WHAT NEEDS TO BE DONE:
Pick out each line with the word "range" from the material that follows.

EXTRACTED DATA:
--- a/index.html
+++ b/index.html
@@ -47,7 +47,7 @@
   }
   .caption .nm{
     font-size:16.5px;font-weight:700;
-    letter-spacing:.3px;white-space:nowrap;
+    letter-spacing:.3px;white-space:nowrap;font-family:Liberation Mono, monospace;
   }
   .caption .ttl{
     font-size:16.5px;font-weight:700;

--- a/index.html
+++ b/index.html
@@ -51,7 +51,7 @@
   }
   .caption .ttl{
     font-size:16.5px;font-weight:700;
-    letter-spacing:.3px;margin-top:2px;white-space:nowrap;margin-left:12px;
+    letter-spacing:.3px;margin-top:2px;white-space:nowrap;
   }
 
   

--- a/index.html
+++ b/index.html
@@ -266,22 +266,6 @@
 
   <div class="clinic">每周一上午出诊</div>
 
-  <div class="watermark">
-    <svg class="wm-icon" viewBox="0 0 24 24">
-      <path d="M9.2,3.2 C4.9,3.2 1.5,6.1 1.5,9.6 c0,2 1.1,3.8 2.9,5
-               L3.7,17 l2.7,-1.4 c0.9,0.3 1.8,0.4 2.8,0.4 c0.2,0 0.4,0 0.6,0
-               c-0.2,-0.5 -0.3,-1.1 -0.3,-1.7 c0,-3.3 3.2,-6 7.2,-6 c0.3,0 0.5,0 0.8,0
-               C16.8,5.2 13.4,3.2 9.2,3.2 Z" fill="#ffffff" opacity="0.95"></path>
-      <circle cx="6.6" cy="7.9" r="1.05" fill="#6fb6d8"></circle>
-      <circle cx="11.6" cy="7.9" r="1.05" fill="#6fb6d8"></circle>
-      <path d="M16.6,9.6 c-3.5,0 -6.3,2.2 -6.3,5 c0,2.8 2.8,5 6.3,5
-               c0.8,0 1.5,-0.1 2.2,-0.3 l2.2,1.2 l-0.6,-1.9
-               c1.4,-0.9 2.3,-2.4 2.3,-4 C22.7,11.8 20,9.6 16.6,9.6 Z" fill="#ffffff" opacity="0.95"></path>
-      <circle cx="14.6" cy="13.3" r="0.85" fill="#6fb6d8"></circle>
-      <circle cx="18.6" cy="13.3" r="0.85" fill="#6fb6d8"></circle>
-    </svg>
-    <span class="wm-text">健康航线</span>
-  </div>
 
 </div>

...

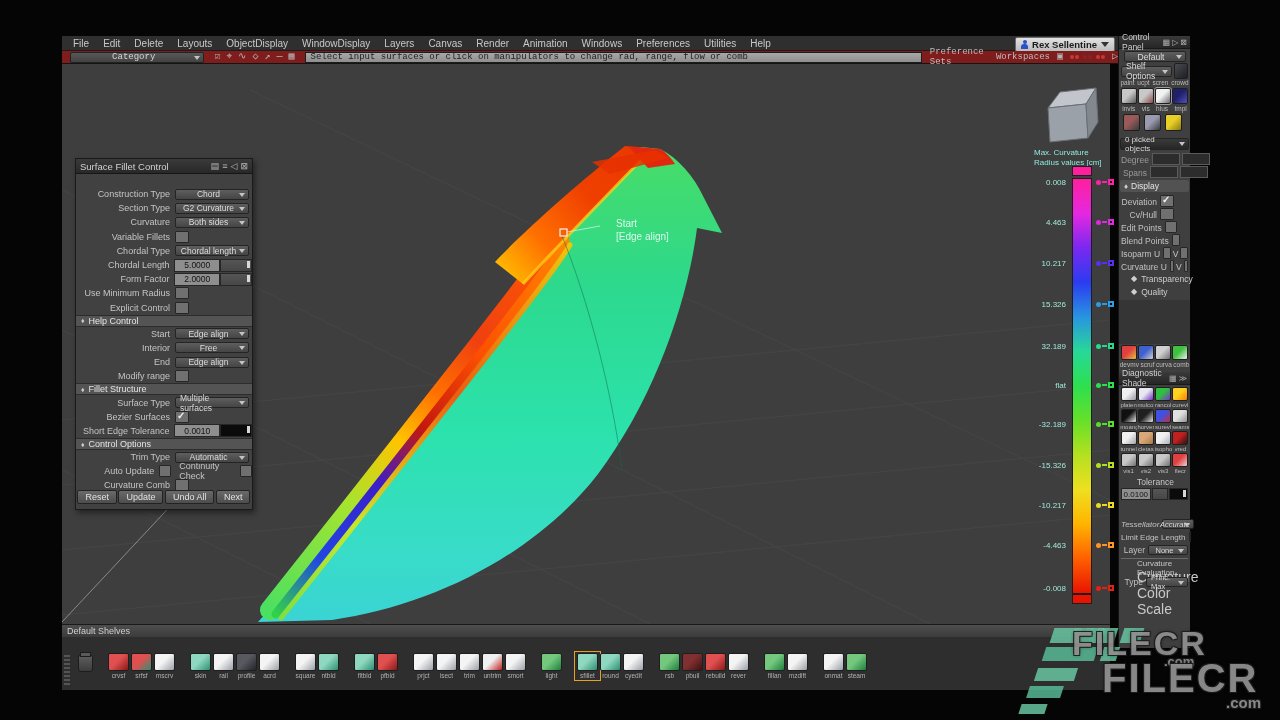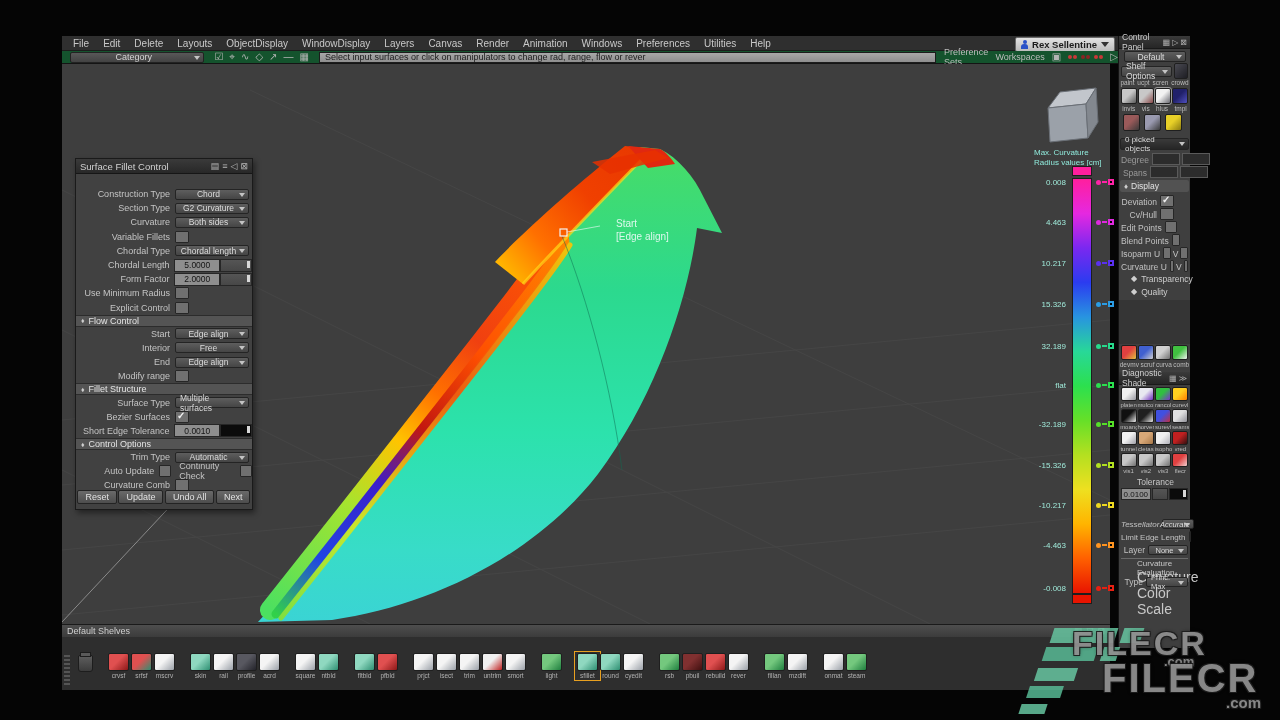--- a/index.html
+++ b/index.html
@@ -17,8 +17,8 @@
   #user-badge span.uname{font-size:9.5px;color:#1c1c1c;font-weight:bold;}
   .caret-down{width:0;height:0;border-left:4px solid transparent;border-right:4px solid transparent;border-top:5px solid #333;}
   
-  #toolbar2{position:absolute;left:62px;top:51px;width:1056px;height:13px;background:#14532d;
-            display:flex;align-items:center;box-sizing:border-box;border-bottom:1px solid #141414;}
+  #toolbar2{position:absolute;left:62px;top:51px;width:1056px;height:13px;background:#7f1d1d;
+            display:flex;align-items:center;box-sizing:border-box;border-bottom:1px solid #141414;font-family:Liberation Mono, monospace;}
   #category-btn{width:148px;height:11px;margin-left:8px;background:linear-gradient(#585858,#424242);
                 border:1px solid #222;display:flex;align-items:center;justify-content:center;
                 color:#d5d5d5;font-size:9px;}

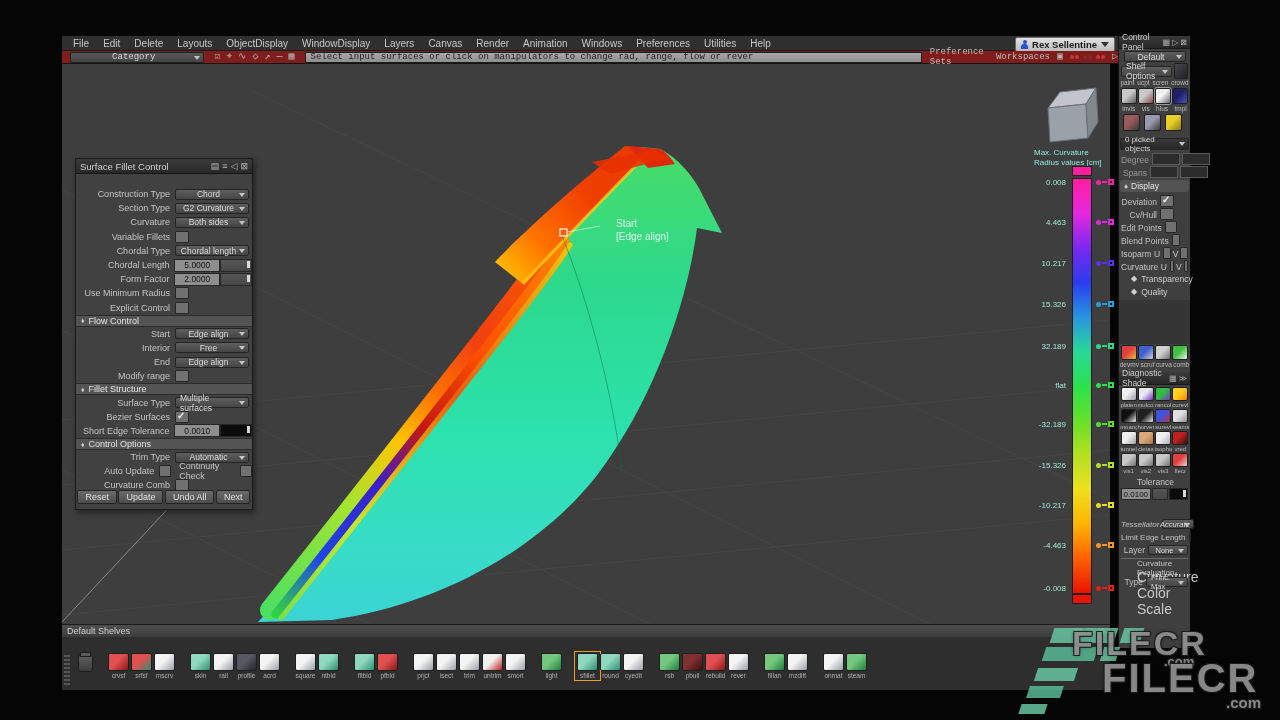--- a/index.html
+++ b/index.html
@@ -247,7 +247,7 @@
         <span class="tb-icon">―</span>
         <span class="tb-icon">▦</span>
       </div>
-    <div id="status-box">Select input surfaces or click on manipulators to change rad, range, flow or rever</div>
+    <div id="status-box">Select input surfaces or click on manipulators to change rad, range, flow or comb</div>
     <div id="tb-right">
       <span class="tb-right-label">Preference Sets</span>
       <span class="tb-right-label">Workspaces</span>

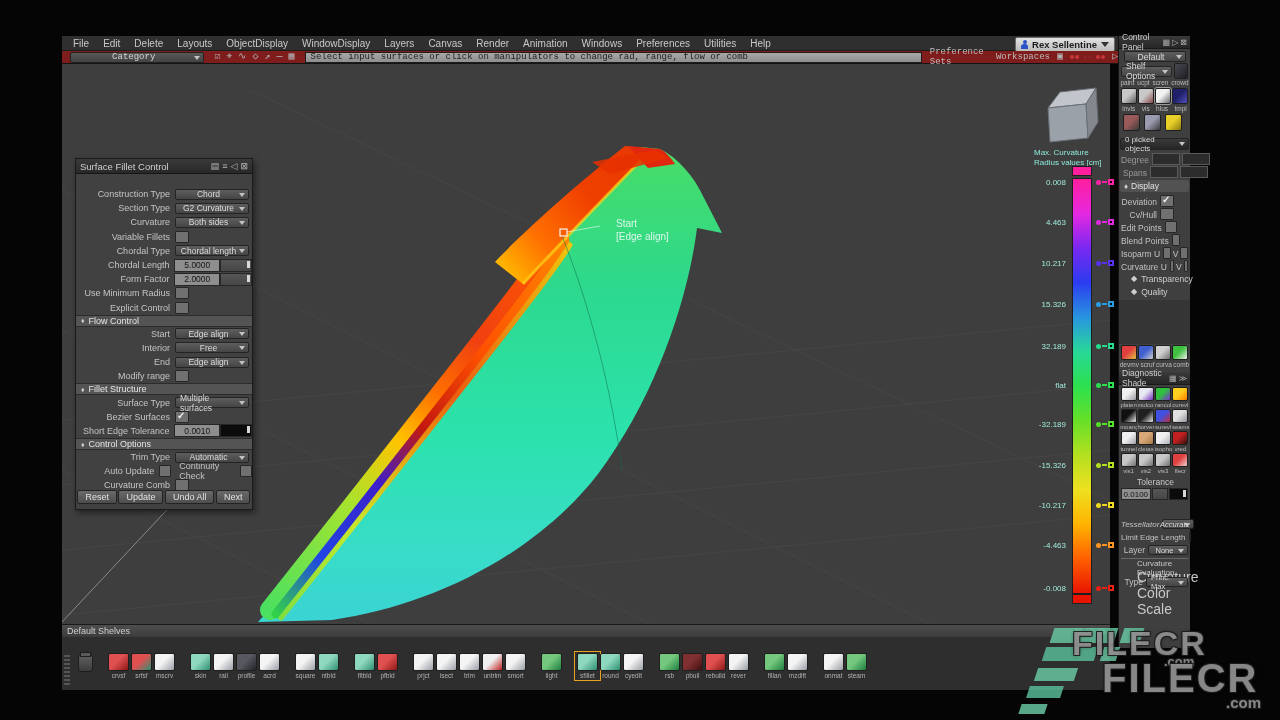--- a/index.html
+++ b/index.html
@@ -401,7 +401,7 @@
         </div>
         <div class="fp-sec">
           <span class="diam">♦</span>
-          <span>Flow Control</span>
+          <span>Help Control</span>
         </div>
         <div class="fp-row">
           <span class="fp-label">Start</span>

...

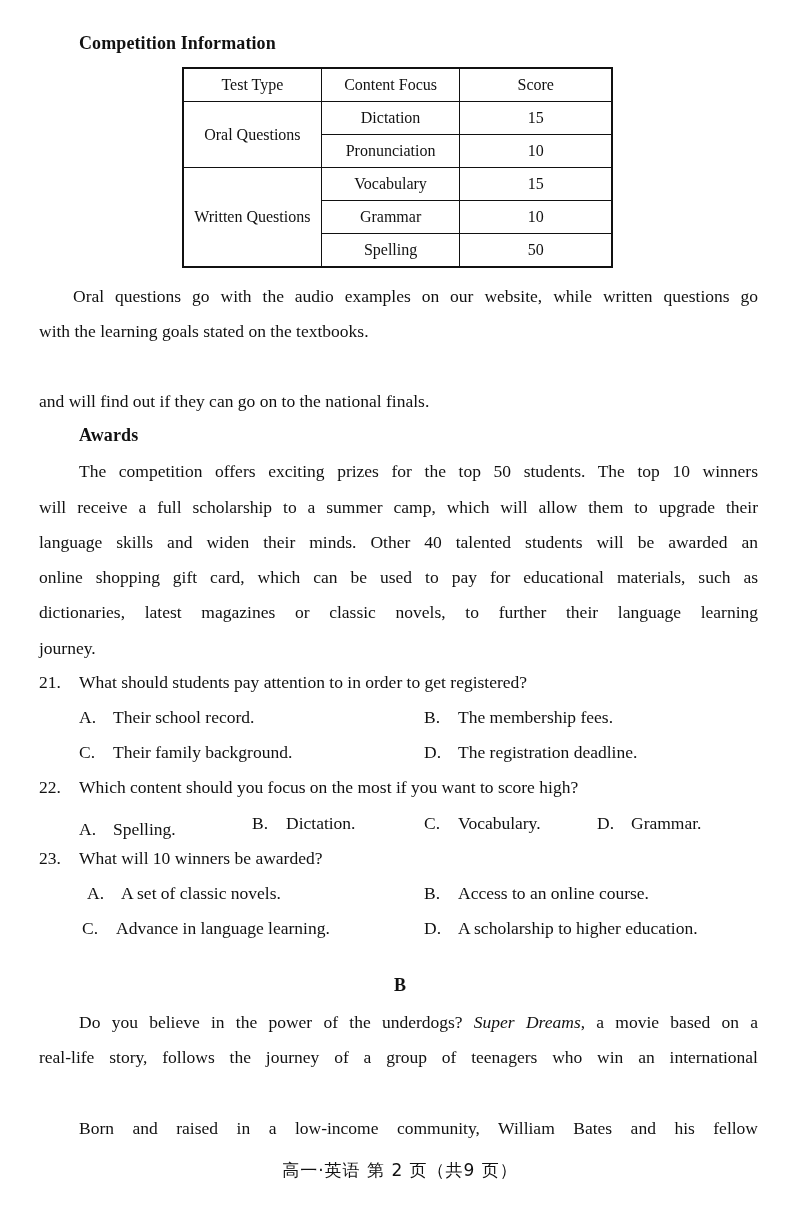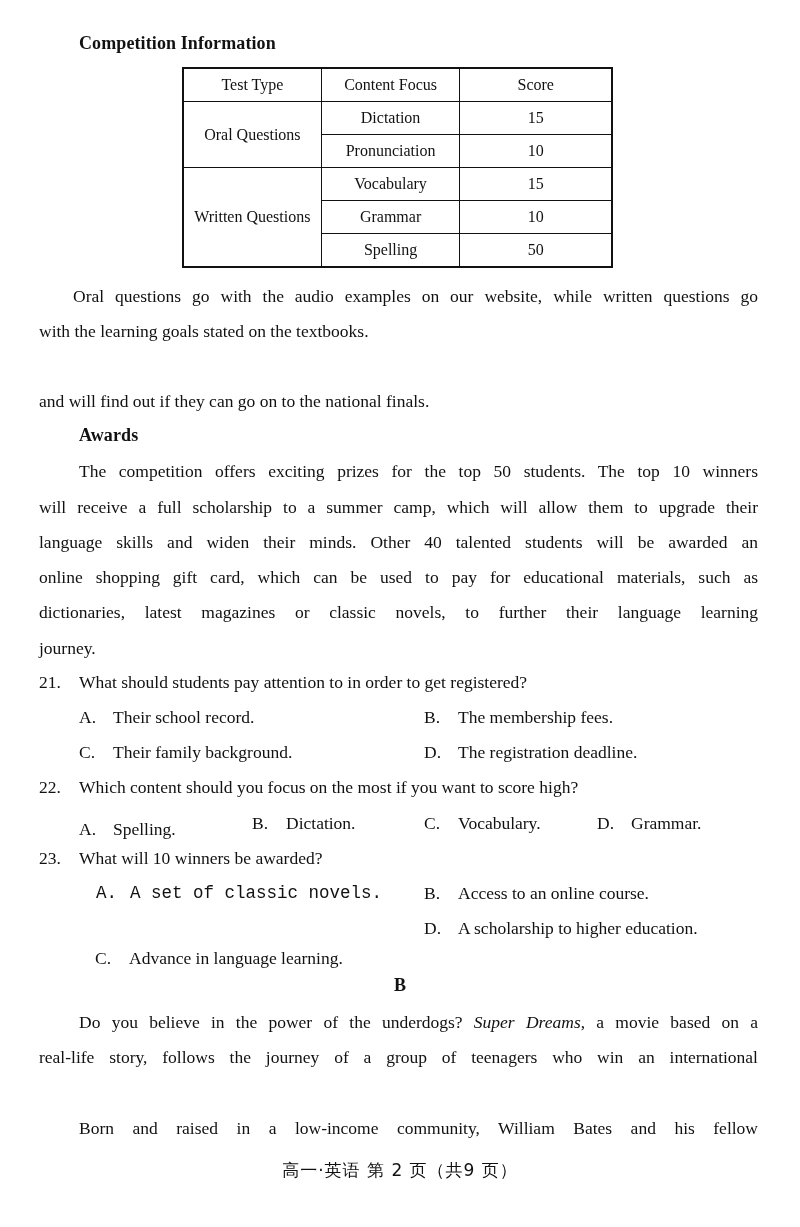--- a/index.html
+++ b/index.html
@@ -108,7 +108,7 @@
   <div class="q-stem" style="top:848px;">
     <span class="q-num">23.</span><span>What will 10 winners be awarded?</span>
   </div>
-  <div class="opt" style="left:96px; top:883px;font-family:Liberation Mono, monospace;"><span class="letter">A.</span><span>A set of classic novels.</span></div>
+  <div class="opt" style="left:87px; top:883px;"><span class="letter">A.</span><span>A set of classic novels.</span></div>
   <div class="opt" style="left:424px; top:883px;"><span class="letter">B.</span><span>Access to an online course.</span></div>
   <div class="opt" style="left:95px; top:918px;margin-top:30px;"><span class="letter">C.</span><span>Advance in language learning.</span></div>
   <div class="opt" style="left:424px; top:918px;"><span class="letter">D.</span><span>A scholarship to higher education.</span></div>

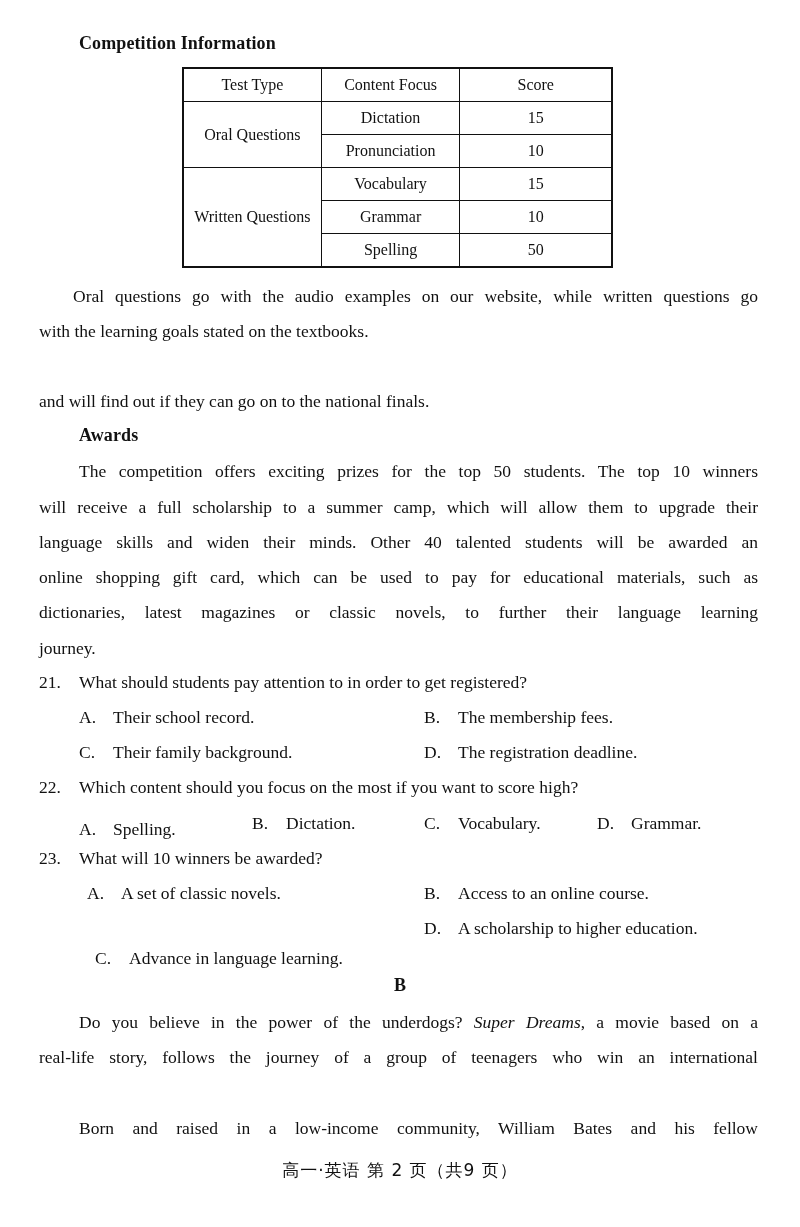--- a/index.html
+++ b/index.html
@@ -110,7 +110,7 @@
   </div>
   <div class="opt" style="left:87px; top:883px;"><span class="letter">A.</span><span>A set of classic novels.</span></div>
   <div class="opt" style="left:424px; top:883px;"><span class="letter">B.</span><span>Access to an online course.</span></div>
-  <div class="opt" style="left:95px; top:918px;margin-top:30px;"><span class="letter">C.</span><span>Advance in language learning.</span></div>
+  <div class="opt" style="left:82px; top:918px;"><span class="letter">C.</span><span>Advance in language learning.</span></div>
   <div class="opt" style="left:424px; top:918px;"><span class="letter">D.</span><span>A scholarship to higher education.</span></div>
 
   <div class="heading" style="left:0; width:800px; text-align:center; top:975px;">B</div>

WRITTEN ANSWER:
-    <div id="status-box">Select input surfaces or click on manipulators to change rad, range, flow or rever</div>
+    <div id="status-box">Select input surfaces or click on manipulators to change rad, range, flow or comb</div>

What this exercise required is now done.